I tried to hide my shock at his use of the word fiancé, but my voice was a little higher and breathier than normal when I replied. “Agreed.”
Dr. Watkins slid his pen back into the pocket of his lab coat. He closed the folder and tucked it under his arm. “I need to go talk to your brothers. They’ve been pestering the hell out of me, but I’ve insisted on only one visitor at a time.”
“Thank you, doctor.” Tom and I said it in unison. It made me smile—for a brief second before the pain spiked behind my eye again.
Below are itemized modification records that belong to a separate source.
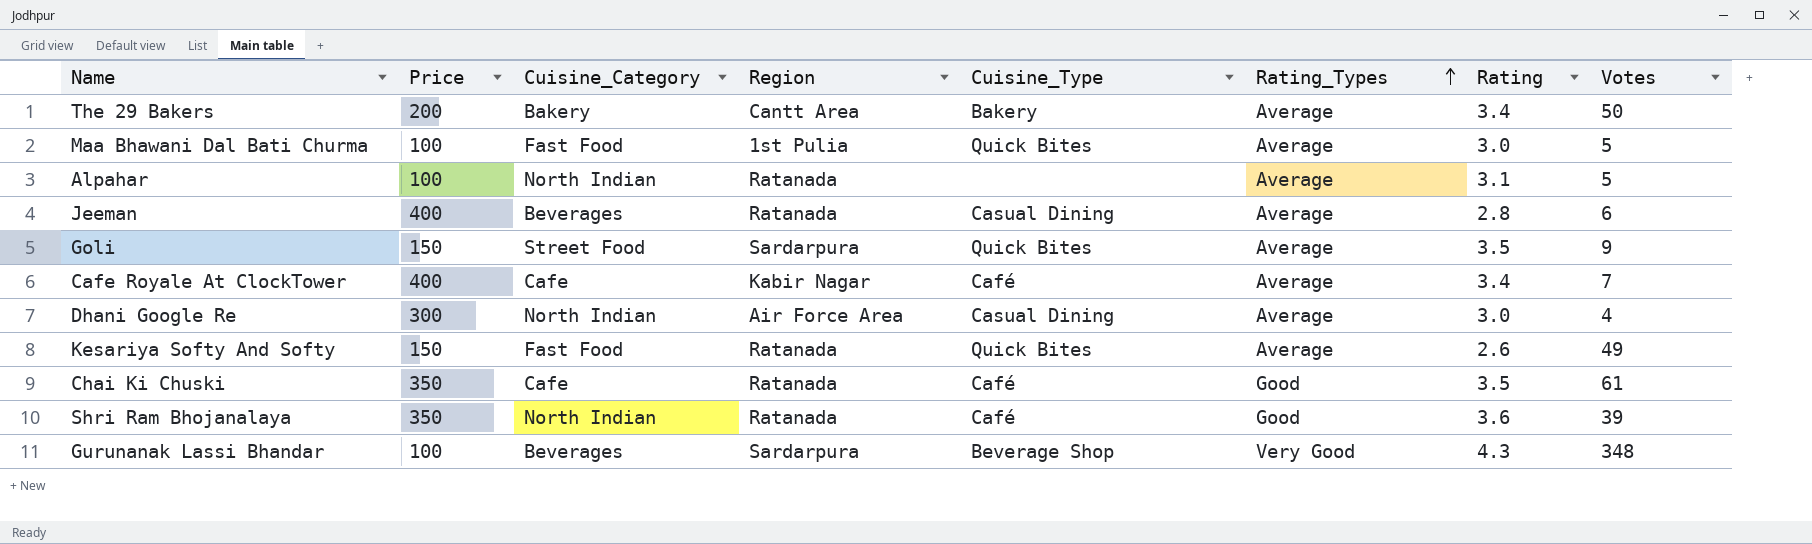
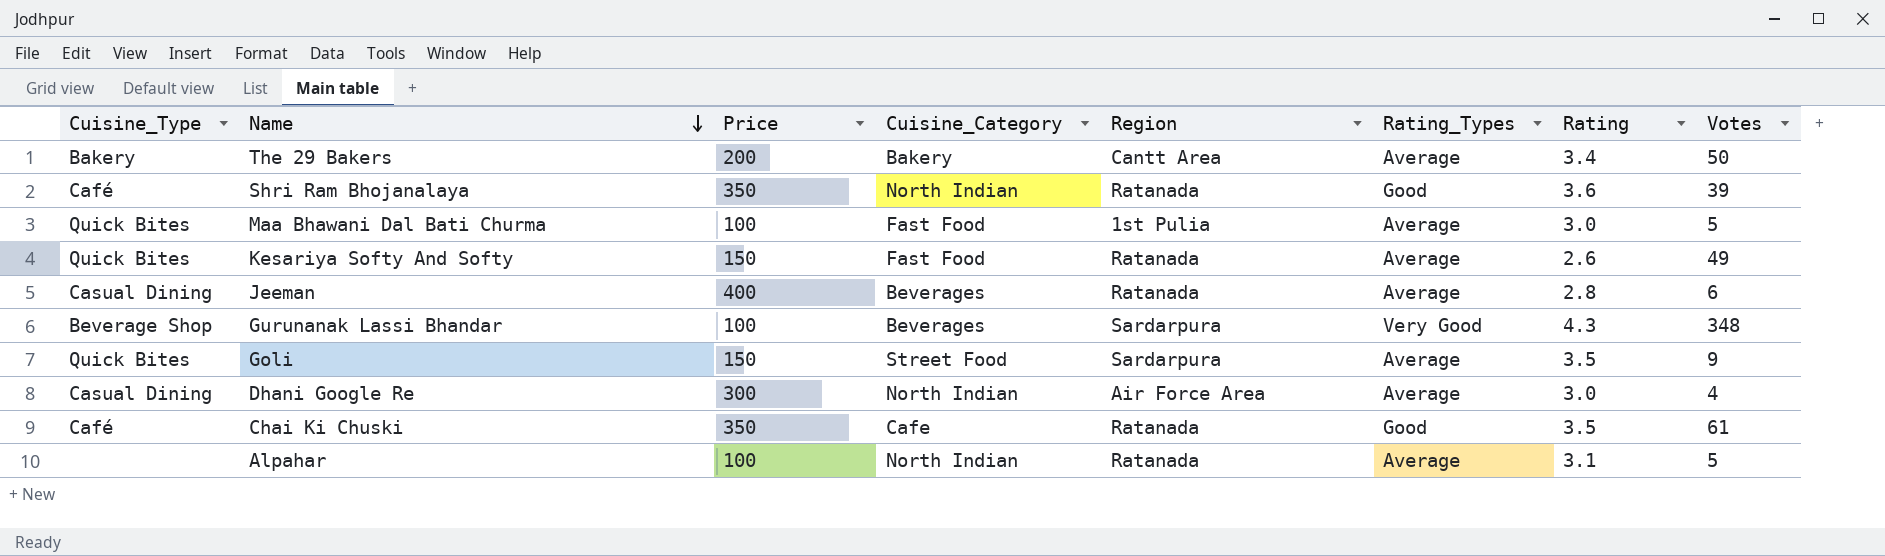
row order: Rating_Types ascending -> Name descending
column Cuisine_Type | position: 5 -> 1
row Cafe Royale At ClockTower: 400 | Cafe | Kabir Nagar | Café | Average | 3.4 | 7 -> none

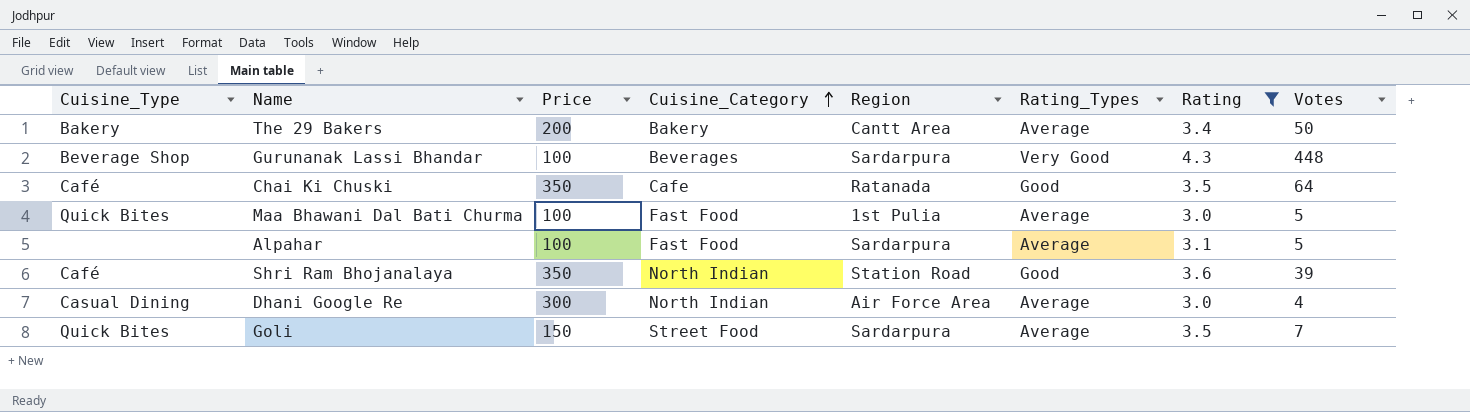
filter: none -> Rating >= 3.0
row order: Name descending -> Cuisine_Category ascending
Gurunanak Lassi Bhandar | Votes: 348 -> 448
Chai Ki Chuski | Votes: 61 -> 64
Alpahar | Cuisine_Category: North Indian -> Fast Food
Alpahar | Region: Ratanada -> Sardarpura
Shri Ram Bhojanalaya | Region: Ratanada -> Station Road
Goli | Votes: 9 -> 7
“You’re welcome.” He smiled at the two of us. “The nurse will be by in a few minutes with the medicine for your headache. I’ll check back to see how you’re doing in a couple of hours.” He left the room, closing the door quietly behind him.
“Fiancé?” The lilt in my voice made it a question.
The light was dim, but I saw a flush rise to Tom’s cheeks. “Joe and I got into it in the hallway. He was going to have them throw me out after they rushed you to the ER. I told him they couldn’t throw me out, because I was your fiancé and had more right to stay than he did.” He hung his head but thrust out his jaw. “I’m sorry, Kate, but I couldn’t stand to let them send me away. I had to be here. I had to.”
“I don’t mind.” I took his hand in mine and squeezed it until he would meet my eyes. “What was the fight about?”
Tom shook his head no, letting me know he wouldn’t tell me. “It doesn’t matter. He was scared. He was frightened and lashed out. I was just the closest target.”